Older patients with Crohn’s may benefit from early combined immunosuppression
Using an early combined immunosuppression strategy in older patients with Crohn’s disease does not appear to cause additional treatment-related complications, according to a post-hoc analysis of REACT, a cluster-randomized trial.
Siddharth Singh, MD, of the division of gastroenterology and division of biomedical informatics at the University of California San Diego, and colleagues wrote in Alimentary Pharmacology & Therapeutics that differences between older and younger patients have led to a limited understanding of the risks and benefits of all the treatment strategies in CD.
“In younger patients at high risk of disease complications and relative paucity of concomitant comorbidity, aggressive therapy with combination of biologics and antimetabolites is preferred,” they wrote. “However, it is unclear whether this strategy can be directly extrapolated to older patients who may be more susceptible to treatment-related complications and non-Crohn's disease-related complications associated with comorbidity.”
Singh and colleagues explored the impact of age on risk for CD-related complications in patients treated with early combined immunosuppression compared with conventional management. In the combined arm, patients with failure to achieve clinical remission within 4 to 12 weeks of corticosteroids received a combination of anti-TNF plus antimetabolite and escalated therapy in a stepwise algorithm.
Researchers compared the efficacy, defined as time to major adverse outcome (CD-related surgery, hospitalization or serious complications; steroid-free remission), and safety outcomes at 24 months between patients aged less than 60 years vs. patients aged at least 60 years. Of 1,981 patients, 311 were aged at least 60 years. Investigators randomly assigned 173 of those patients to early combined therapy and 138 to conventional therapy.
Over 24 months of follow-up, 10% of older patients developed CD-related complications — 6.4% in the combined arm vs. 14.5% in the conventional arm. Fourteen patients died (combined arm, 3.5% vs. conventional arm, 5.8%).
Singh and colleagues found that there was no difference between younger and older patients in risk for achieving corticosteroid-free clinical remission (< 60 years, early combined immunosuppression [72.6%] vs. conventional management [64.4%]; RR = 1.06; 95% CI, 0.98–1.15 vs. 60 years, early combined immunosuppression [74.8%] vs. conventional management [63.0%]; RR = 1.09, 95% CI, 0.90–1.33). The same was true for time to major adverse outcome (< 60 years, HR = 0.71; 95% CI, 0.53–0.96 vs. 60 years, HR = 0.69, 95% CI, 0.31–1.51) with early combined immunosuppression compared with conventional therapy.
Singh and colleagues wrote that there was no evidence to show that a treatment strategy of early combined immunosuppression based on anti-TNF is less effective in older patients than in younger patients with CD.

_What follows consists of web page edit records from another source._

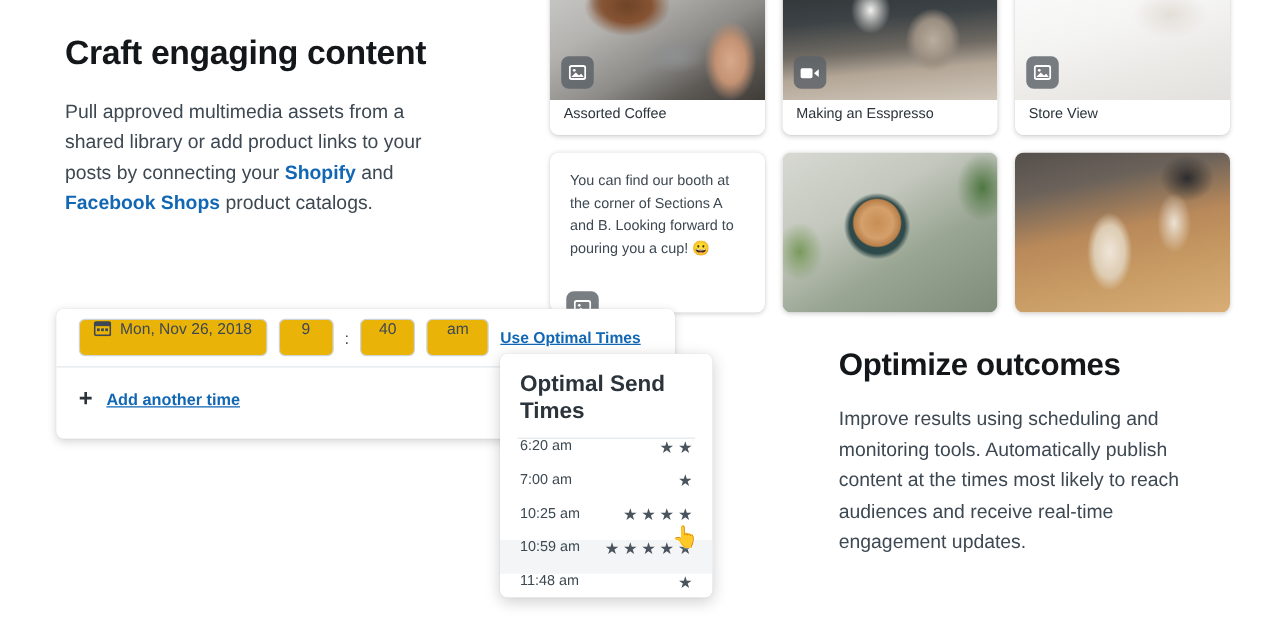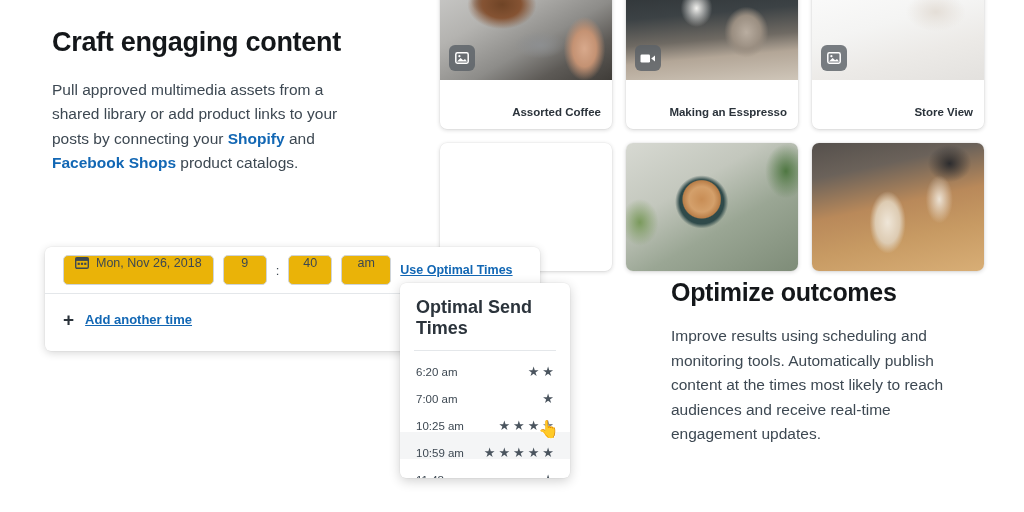--- a/index.html
+++ b/index.html
@@ -48,22 +48,22 @@
   .thumb { position: relative; height: 92px; overflow: hidden; }
   .thumb-tall { height: 128px; }
   .badge {
     position: absolute; left: 9px; bottom: 9px;
     width: 26px; height: 26px; border-radius: 6px;
     background: rgba(92,98,104,0.82);
     display: flex; align-items: center; justify-content: center;
   }
   .badge svg { display: block; }
   .caption {
-    padding: 26px 11px 11px 11px;
-    font-size: 11.5px; font-weight: bold; color: #2b333b; text-align: right;
+    padding: 5px 11px 11px 11px;
+    font-size: 11.5px; font-weight: normal; color: #2b333b;
   }
 
   
   .ph-coffee {
     width: 100%; height: 100%;
     background:
       radial-gradient(ellipse 48px 34px at 36% 18%, #6f4426 0%, #855333 40%, rgba(133,83,51,0) 72%),
       radial-gradient(ellipse 30px 22px at 30% 14%, #4d2d18 0%, rgba(77,45,24,0) 70%),
       radial-gradient(ellipse 26px 40px at 84% 66%, #d8a98c 0%, #c49273 45%, rgba(196,146,115,0) 80%),
       radial-gradient(ellipse 34px 18px at 58% 62%, #8d8f91 0%, rgba(141,143,145,0) 75%),
@@ -146,21 +146,21 @@
     background: #fff; border-radius: 6px;
     box-shadow: 0 3px 12px rgba(0,0,0,0.19), 0 0 0 0.5px rgba(0,0,0,0.05);
     overflow: hidden;
   }
   .dd-title {
     font-size: 18px; font-weight: bold; color: #2b333b;
     padding: 14px 16px 11px 16px;
   }
   .dd-sep { height: 1px; background: #e4e7ea; margin: 0 14px; }
   .dd-row {
-    display: flex; align-items: flex-end; justify-content: space-between;
+    display: flex; align-items: flex-start; justify-content: space-between;
     padding: 0 16px; height: 27px; font-size: 11.5px; color: #3d4852;
   }
   .dd-row.hovered { background: #f4f5f6; }
   .stars { display: flex; gap: 3px; }
   .star { color: #4a545e; font-size: 13px; line-height: 1; }
   .cursor-hand {
     position: absolute; left: 538px; top: 421px;
     font-size: 17px; line-height: 1; pointer-events: none;
     filter: drop-shadow(0 0 1px rgba(255,255,255,0.95));
   }
@@ -214,20 +214,21 @@
               <rect x="0.8" y="0.8" width="12.4" height="10.4" rx="1.6" fill="none" stroke="#fff" stroke-width="1.5"></rect>
               <circle cx="4.4" cy="4.2" r="1.1" fill="#fff"></circle>
               <path d="M2 9.6 L5.6 6 L8.2 8.3 L10 6.9 L12 9.6 Z" fill="#fff"></path>
             </svg>
         </span>
       </div>
       <div class="caption">Store View</div>
     </div>
 
     <div class="text-card">
+      <p>You can find our booth at the corner of Sections A and B. Looking forward to pouring you a cup! 😀</p>
       <span class="badge">
         <svg width="14" height="12" viewBox="0 0 14 12">
             <rect x="0.8" y="0.8" width="12.4" height="10.4" rx="1.6" fill="none" stroke="#fff" stroke-width="1.5"></rect>
             <circle cx="4.4" cy="4.2" r="1.1" fill="#fff"></circle>
             <path d="M2 9.6 L5.6 6 L8.2 8.3 L10 6.9 L12 9.6 Z" fill="#fff"></path>
           </svg>
       </span>
     </div>
 
     <div class="media-card">

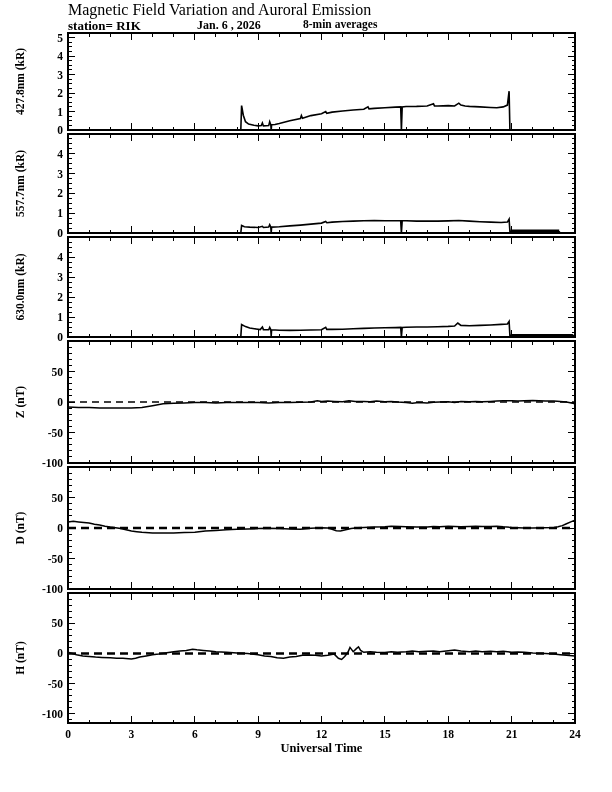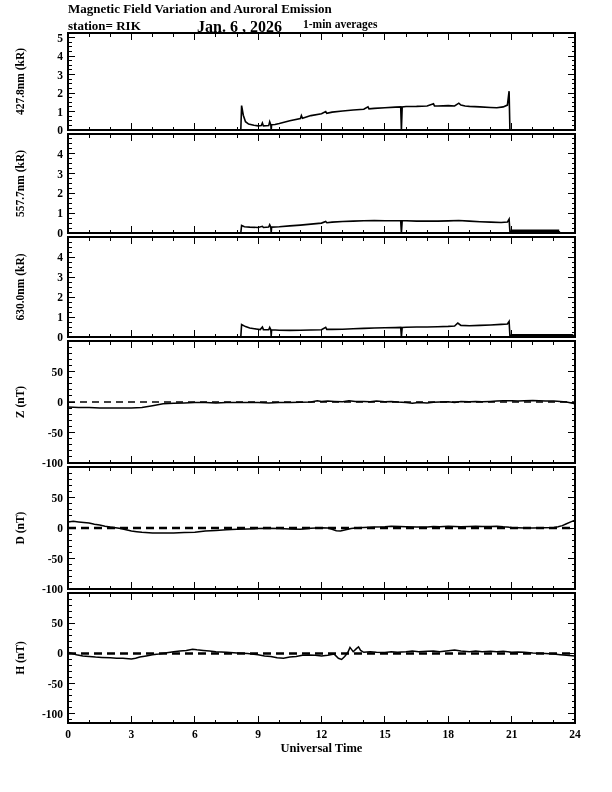--- a/index.html
+++ b/index.html
@@ -3,38 +3,38 @@
 <meta charset="utf-8">
 <style>
   html,body { margin:0; padding:0; background:#ffffff; }
   .page {
     position:relative; width:612px; height:792px; background:#ffffff;
     font-family:"Liberation Serif", serif; color:#000;
     overflow:hidden;
   }
   .chart-title {
     position:absolute; left:68px; top:1px;
-    font-size:13px; font-weight:bold; white-space:nowrap;
+    font-size:16px; font-weight:normal; white-space:nowrap;
   }
   .subtitle-station { position:absolute; left:68px;  top:18px; font-size:13px; font-weight:bold; white-space:nowrap; }
-  .subtitle-date    { position:absolute; left:197px; top:18px; font-size:16px; font-weight:bold; white-space:nowrap;text-align:center; }
+  .subtitle-date    { position:absolute; left:197px; top:18px; font-size:12px; font-weight:bold; white-space:nowrap;text-align:center; }
   .subtitle-avg     { position:absolute; left:303px; top:18px; font-size:11.5px; font-weight:bold; white-space:nowrap; }
   svg#chart { position:absolute; left:0; top:0; }
   svg#chart text {
     fill:#000; font-family:"Liberation Serif", serif; font-weight:bold;
   }
 </style>
 </head>
 <body>
 
 <div class="page">
   <div class="chart-title">Magnetic Field Variation and Auroral Emission</div>
   <span class="subtitle-station">station= RIK</span>
   <span class="subtitle-date">Jan. 6 , 2026</span>
-  <span class="subtitle-avg">1-min averages</span>
+  <span class="subtitle-avg">8-min averages</span>
   <svg id="chart" width="612" height="792" viewBox="0 0 612 792" xmlns="http://www.w3.org/2000/svg">
       <g>
         <rect x="68" y="33" width="507" height="97" fill="none" stroke="#000000" stroke-width="1.5" shape-rendering="crispEdges"></rect>
         <g stroke="#000000" stroke-width="1" shape-rendering="crispEdges">
           <line x1="89.125" y1="33" x2="89.125" y2="36.5"></line>
           <line x1="89.125" y1="130" x2="89.125" y2="126.5"></line>
           <line x1="110.25" y1="33" x2="110.25" y2="36.5"></line>
           <line x1="110.25" y1="130" x2="110.25" y2="126.5"></line>
           <line x1="131.375" y1="33" x2="131.375" y2="40"></line>
           <line x1="131.375" y1="130" x2="131.375" y2="123"></line>

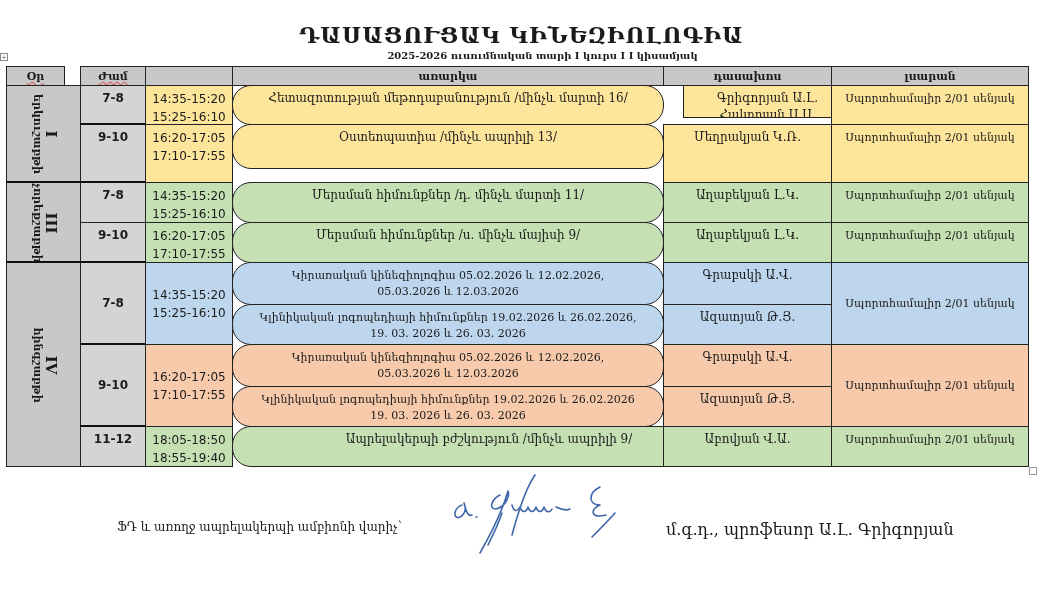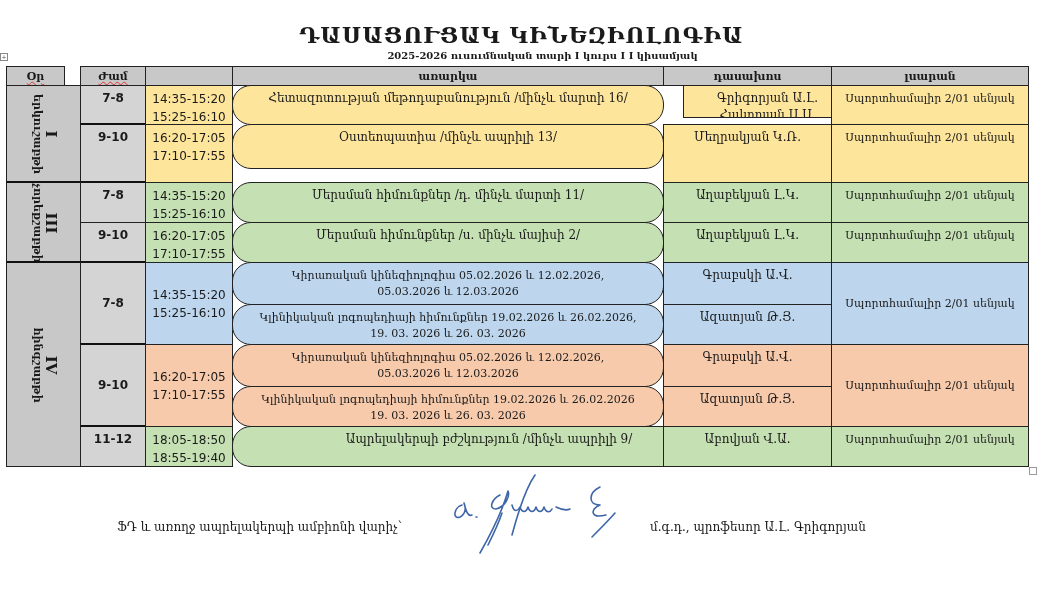--- a/index.html
+++ b/index.html
@@ -28,21 +28,21 @@
     .yellow { background: #fee59c; }
     .green  { background: #c5e0b3; }
     .blue   { background: #bdd6ee; }
     .peach  { background: #f7caac; }
     .subj { font-size: 12px; border-radius: 19px; }
     .subj.small { font-size: 11px; line-height: 16px; padding-top: 5px; }
     .room { font-size: 11px; }
     .thickt { border-top: 2px solid #111; }
 
     .footer-left { position: absolute; left: 117px; top: 520px; font-size: 12px; }
-    .footer-right { position: absolute; left: 650px; top: 520px; font-size: 12px; }
+    .footer-right { position: absolute; left: 666px; top: 520px; font-size: 16px; }
     .signature { position: absolute; left: 440px; top: 465px; width: 210px; height: 100px; }
   </style>
 </head>
 <body>
 
 <div class="title">ԴԱՍԱՑՈՒՑԱԿ ԿԻՆԵԶԻՈԼՈԳԻԱ</div>
 <div class="subtitle">2025-2026 ուսումնական տարի I  կուրս I I կիսամյակ</div>
 <div class="anchor">+</div>
 
 <div class="grid">
@@ -95,21 +95,21 @@
   </div>
   <div class="cell subj green" style="left:226px;top:116px;width:432px;height:41px;">Մերսման հիմունքներ /դ. մինչև մարտի 11/</div>
   <div class="cell green" style="left:657px;top:116px;width:169px;height:41px;">Աղաբեկյան Լ.Կ.</div>
   <div class="cell room green" style="left:825px;top:116px;width:198px;height:41px;">Սպորտհամալիր 2/01 սենյակ</div>
 
   <div class="cell hour" style="left:74px;top:156px;width:66px;height:41px;">9-10</div>
   <div class="cell time green" style="left:139px;top:156px;width:88px;height:41px;">
     <div>16:20-17:05</div>
     <div>17:10-17:55</div>
   </div>
-  <div class="cell subj green" style="left:226px;top:156px;width:432px;height:41px;">Մերսման հիմունքներ /ս. մինչև մայիսի 2/</div>
+  <div class="cell subj green" style="left:226px;top:156px;width:432px;height:41px;">Մերսման հիմունքներ /ս. մինչև մայիսի 9/</div>
   <div class="cell green" style="left:657px;top:156px;width:169px;height:41px;">Աղաբեկյան Լ.Կ.</div>
   <div class="cell room green" style="left:825px;top:156px;width:198px;height:41px;">Սպորտհամալիր 2/01 սենյակ</div>
 
   <div class="cell day thickt" style="left:0;top:195px;width:75px;height:206px;">
     <div class="rot">
       <span class="num">IV</span>
       <span>հինգշաբթի</span>
     </div>
   </div>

“In selected older patients with suboptimal disease control, an algorithmic treatment stepup strategy may be considered to decrease treatment disutility and avoid persistence on chronic corticosteroids,” they concluded. “Future studies focusing on older patients at higher risk of disease complications and designed to evaluate optimally tailored treatment approaches and treatment targets and to evaluate the impact of nonTNF alpha biologics and targeted small molecules are warranted.” – by Alex Young
Disclosures: Singh reports receiving research support from AbbVie and Pfizer, consulting fees from AbbVie and Takeda outside the submitted work. Please see the full study for all other authors’ relevant financial disclosures.